Code change snippets
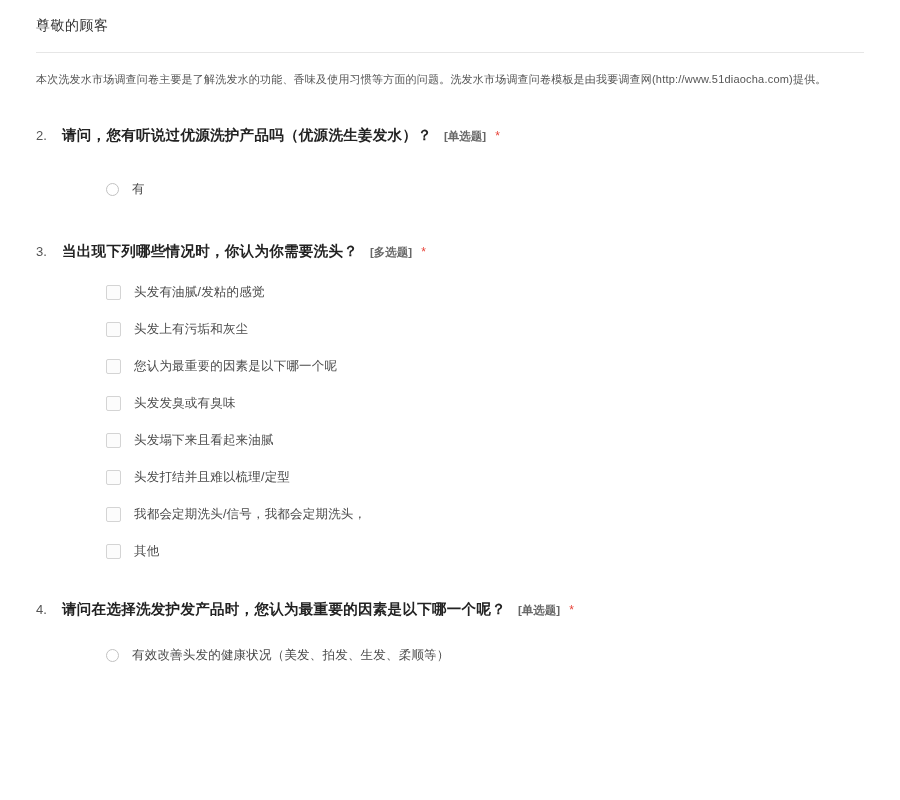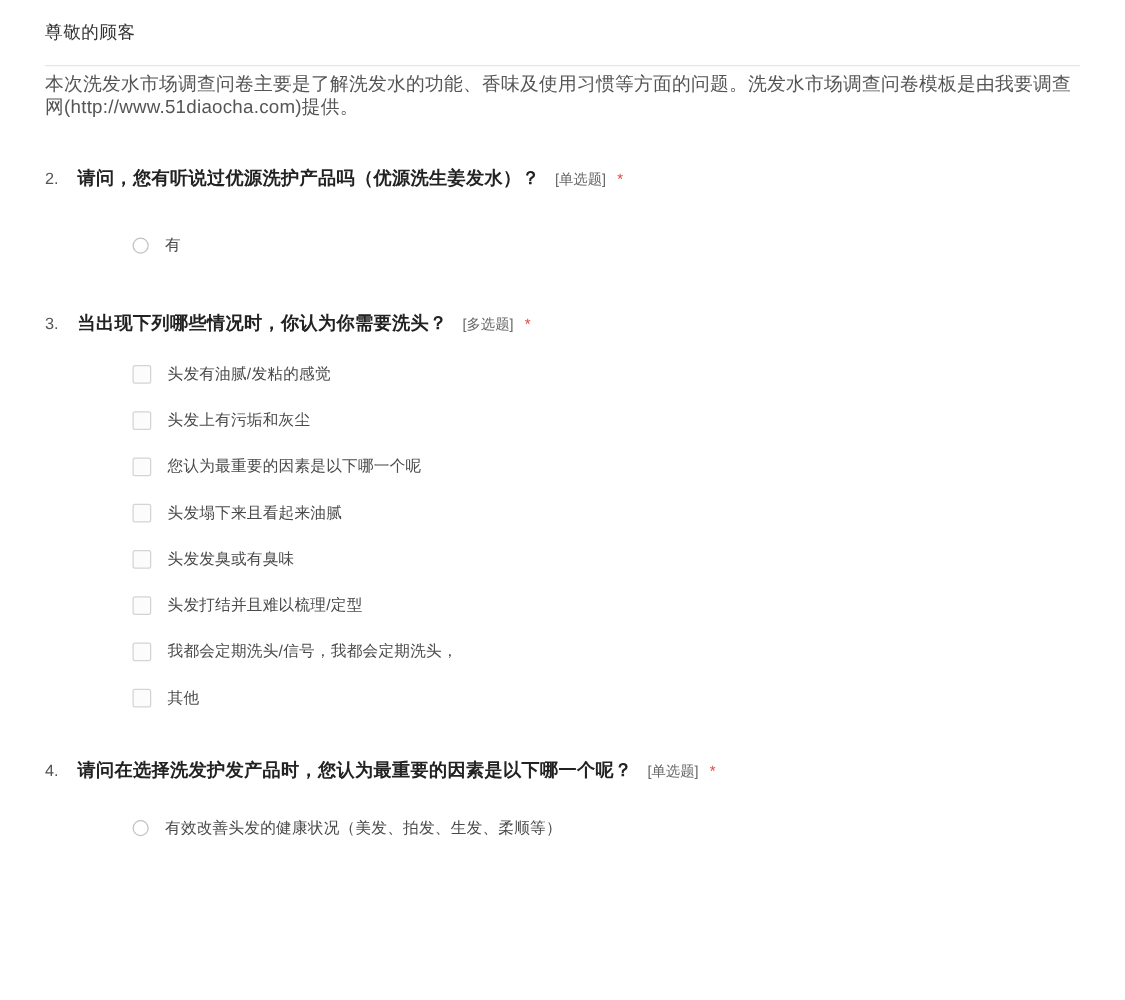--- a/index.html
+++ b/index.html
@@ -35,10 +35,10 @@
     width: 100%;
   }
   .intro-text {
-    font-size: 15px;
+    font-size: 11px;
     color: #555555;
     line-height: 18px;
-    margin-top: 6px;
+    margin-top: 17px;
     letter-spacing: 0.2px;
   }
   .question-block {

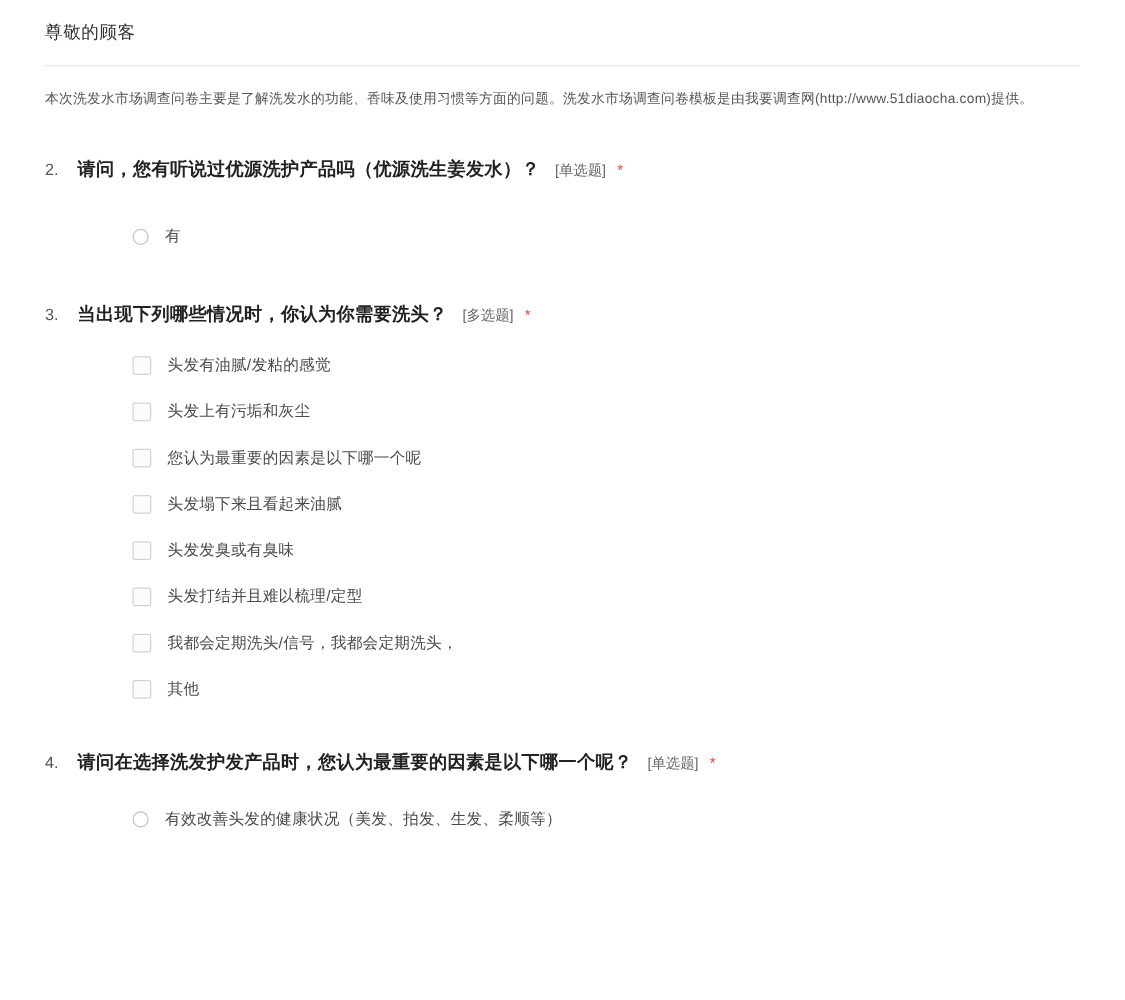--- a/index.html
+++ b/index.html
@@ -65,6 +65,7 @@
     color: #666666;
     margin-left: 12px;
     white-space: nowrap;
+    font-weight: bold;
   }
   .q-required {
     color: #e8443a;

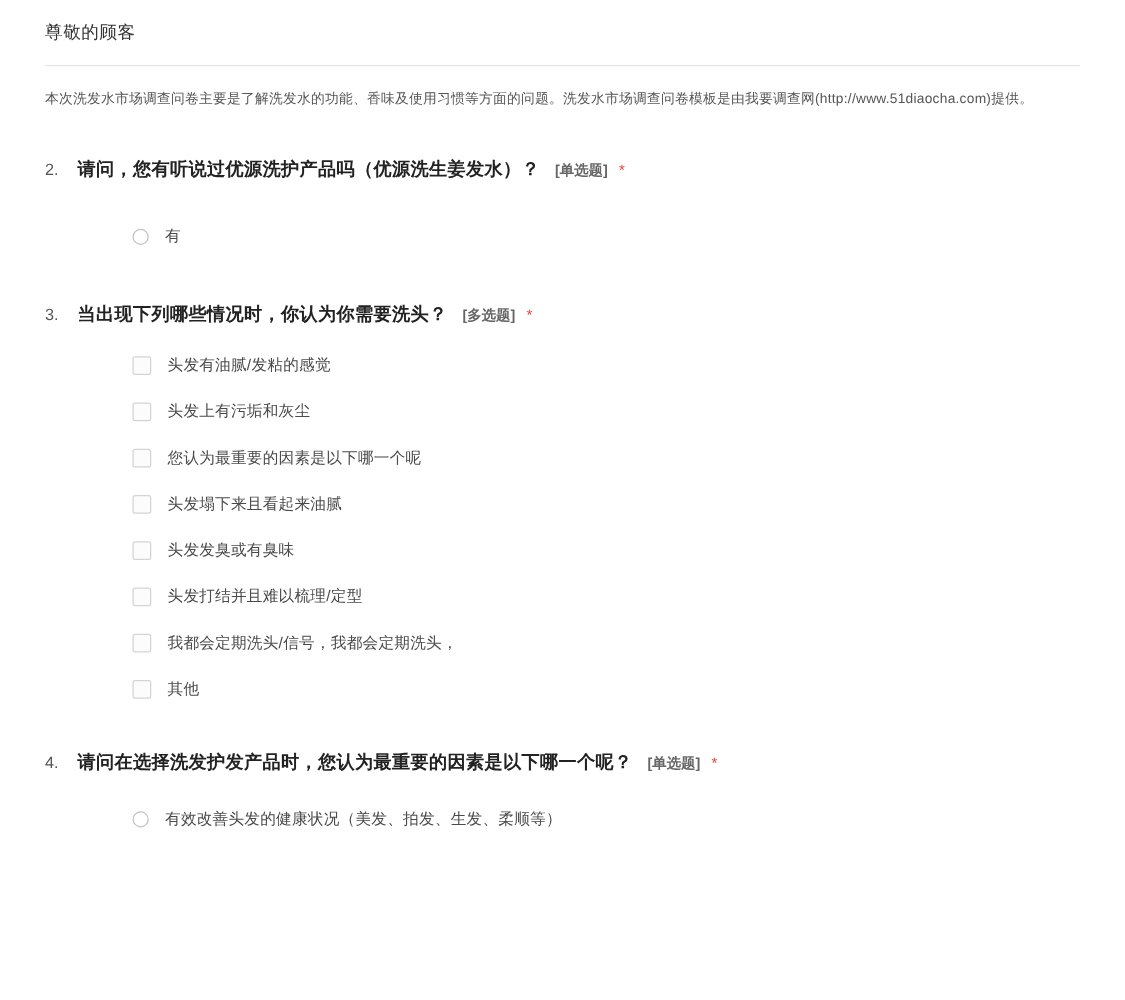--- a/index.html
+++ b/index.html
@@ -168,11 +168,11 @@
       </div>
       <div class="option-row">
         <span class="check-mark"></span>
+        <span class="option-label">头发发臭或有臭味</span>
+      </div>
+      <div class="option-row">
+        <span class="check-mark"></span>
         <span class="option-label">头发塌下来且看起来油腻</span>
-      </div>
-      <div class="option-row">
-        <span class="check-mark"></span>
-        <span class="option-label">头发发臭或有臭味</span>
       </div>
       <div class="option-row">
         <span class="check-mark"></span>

> [EXERCISE]: For every line above that includes the string "color", copy the line.

> [RESPONSE TO THIS EXERCISE]:
     color: #555555;
     color: #666666;
     color: #e8443a;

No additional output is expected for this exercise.